CULTURA ENSAYOS Social

La posmodernidad y lo sensualmente trágico de ella

Ilustración por: Silvia Tovar

Cuando el espejo del mundo atribuye su humanidad a un desgraciado, este le entrega el ticket por costoso. La idea de que los tiempos anteriores fueron mejores, en sí acontece en la relatividad, porque, lo que una época siente como malvado, sellado fuera de su momento, es lo que en otro tiempo fue sentido como bueno, el altivismo de un ideal más antiguo; es más bien, un círculo. El posmodernismo (paradójicamente) pasa su etapa “de moda”, usada como “dispositivo social” (Foucault, 1975).

Ahora bien, ¿Qué es la posmodernidad? Inicialmente la palabra acude al prefijo “pos” que significa “después”, así decimos: la posmodernidad viene después de la modernidad. Luego, ¿Qué con la modernidad? Es la historia que ha hecho el hombre, originado por la época renacentista, es decir, la creación de las constituciones estatales, el surgimiento de nuevas clases sociales, la industrialización, la secularización del estado, etc. La posmodernidad comienza a tener un auge significativo después de la caída del muro de Berlín, que esta y otras filosofías (estructuralismo, existencialismo), ya habían prefigurado. El termino, de inicio, aparece con el teórico literario y filósofo francés Jean-François Lyotard, con su libro La Condición Posmoderna. Lyotard dice: este es un análisis sobre el saber en las sociedades desarrolladas. Concluyendo que en las sociedades más desarrolladas, se acumula más conocimiento y, a la par, más poder. En 1986 con la llegada de su libro “La Posmodernidad (explicada para niños)”, que para niños tenía un bledo, incluye un texto axial llamado “misiva sobre la historia universal”, donde narra la muerte de los grandes relatos: el iluminista (razón), el catolicista (premisa divina), el marxista (estado comunista) y capitalista (prosperidad). La estética es, lo relatos han muerto; la llegada de la visión teleológica del mundo, el fin de la legitimización.
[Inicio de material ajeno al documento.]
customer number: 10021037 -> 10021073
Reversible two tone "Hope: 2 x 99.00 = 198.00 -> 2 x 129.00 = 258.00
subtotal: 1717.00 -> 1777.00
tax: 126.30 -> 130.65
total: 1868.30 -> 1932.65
La historia, en este punto llega a tener una interpretación metafísica: la muerte de los grandes relatos implica pequeños relatos o los no relatos. Es decir, se refiere a la centralización de los dialectos y no en la existencia de un gran dialecto. Lo que significa que hay multiplicidad de hechos, la historia no se desarrolla unilateralmente, más bien, arborescentemente, dando por sentado al respeto por las etnias, minorías sexuales, raciales, etc. El posmodernismo defiende la constitutividad de las minorías. Se impone la estética de la diferencia. La ilusión de la distinción.
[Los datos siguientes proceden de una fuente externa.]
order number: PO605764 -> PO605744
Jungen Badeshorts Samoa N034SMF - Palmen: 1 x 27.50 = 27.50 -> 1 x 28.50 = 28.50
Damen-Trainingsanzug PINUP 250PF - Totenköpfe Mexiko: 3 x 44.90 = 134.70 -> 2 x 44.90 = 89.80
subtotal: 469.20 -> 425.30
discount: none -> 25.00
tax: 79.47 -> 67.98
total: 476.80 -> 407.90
La sociedad comienza a entenderse a sí misma, a través de sus imágenes espectaculares, por su espectáculo. Aquellas representaciones artísticas y luego mercantiles, se volvieron un espejo, retorciendo tanto la conciencia social, que el mismo comenzaría a sustituir la realidad. Guy Debord, describe una sociedad de artesanos donde el trabajo le pertenecía al individuo, llega la mano de obra y la manufactura, donde a los obreros, a los cuales ya no le pertenece el fruto del trabajo, solamente el trabajo, finalmente concluye en una sociedad de ciudadanos consumidores, donde solamente se es dueño de lo que, efectivamente, se consume. Actualmente, lo consumible ya no nos pertenece, la estructura de servicios donde nada es tangible, es inmaterial reformulan una economía de servicios donde no se posee. La tecnología, lleva al espectáculo como una parte básica de la realidad, un esqueleto que posibilita lo que el autor Gilles Lipovesky llama “la era el vacío”. El retorno al mito, el espectáculo viviente. El mundo toma forma de Uróboro: evento, espectáculo, consumo, productos derivados, saturación, cansancio, olvido vergüenza; retorna.
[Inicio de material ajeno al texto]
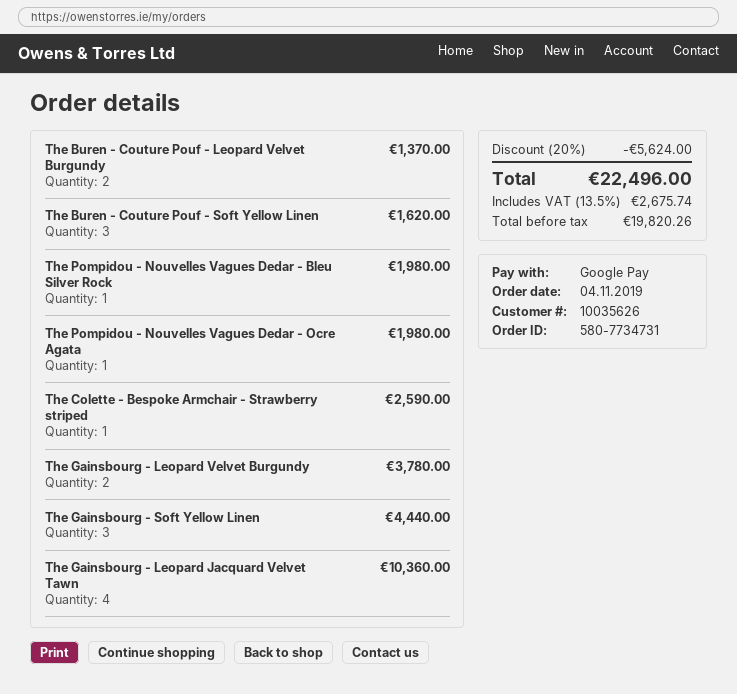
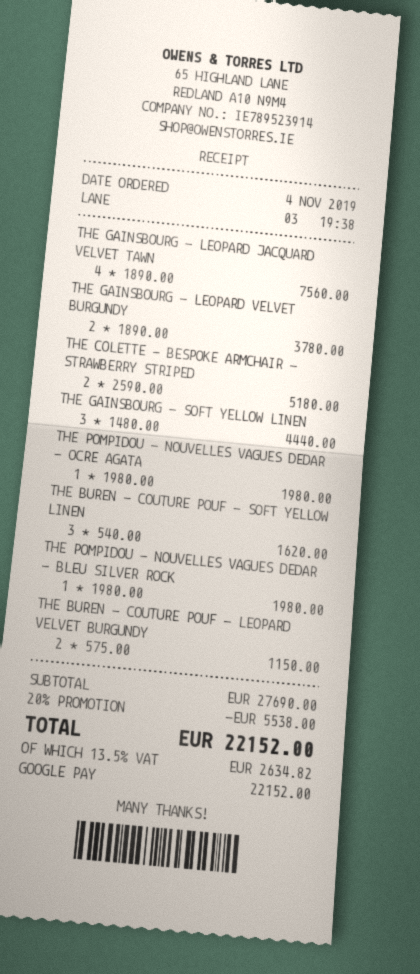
The Buren - Couture Pouf - Leopard Velvet Burgundy: 2 for 1370.00 -> 2 for 1150.00
The Colette - Bespoke Armchair - Strawberry striped: 1 for 2590.00 -> 2 for 5180.00
The Gainsbourg - Leopard Jacquard Velvet Tawn: 4 for 10360.00 -> 4 for 7560.00
discount: 20% = 5624.00 -> 20% = 5538.00
tax: 13.5% = 2675.74 -> 13.5% = 2634.82
total: 22496.00 -> 22152.00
El posmodernismo se enfoca y no se enfoca, se construye y se construye. Se aboga actualmente por las construcciones sociales, que al mismo tiempo son deconstruidas, vueltas a construir, reverberadas, compuestas, sustituidas, vueltas a construir…Vivimos en un estado de crisis otreico donde todos somos esclavos: los que tienen la autoridad, no tienen la responsabilidad por ser esclavos de los que poseen la responsabilidad sin autoridad y, por ende, esclavos. El mundo es un lugar horrible, que, para la posmodernidad, ya no es posible luchar por El (o sí). En fin, lo trágico depende de la sensualidad. Nadie es tan café con leche.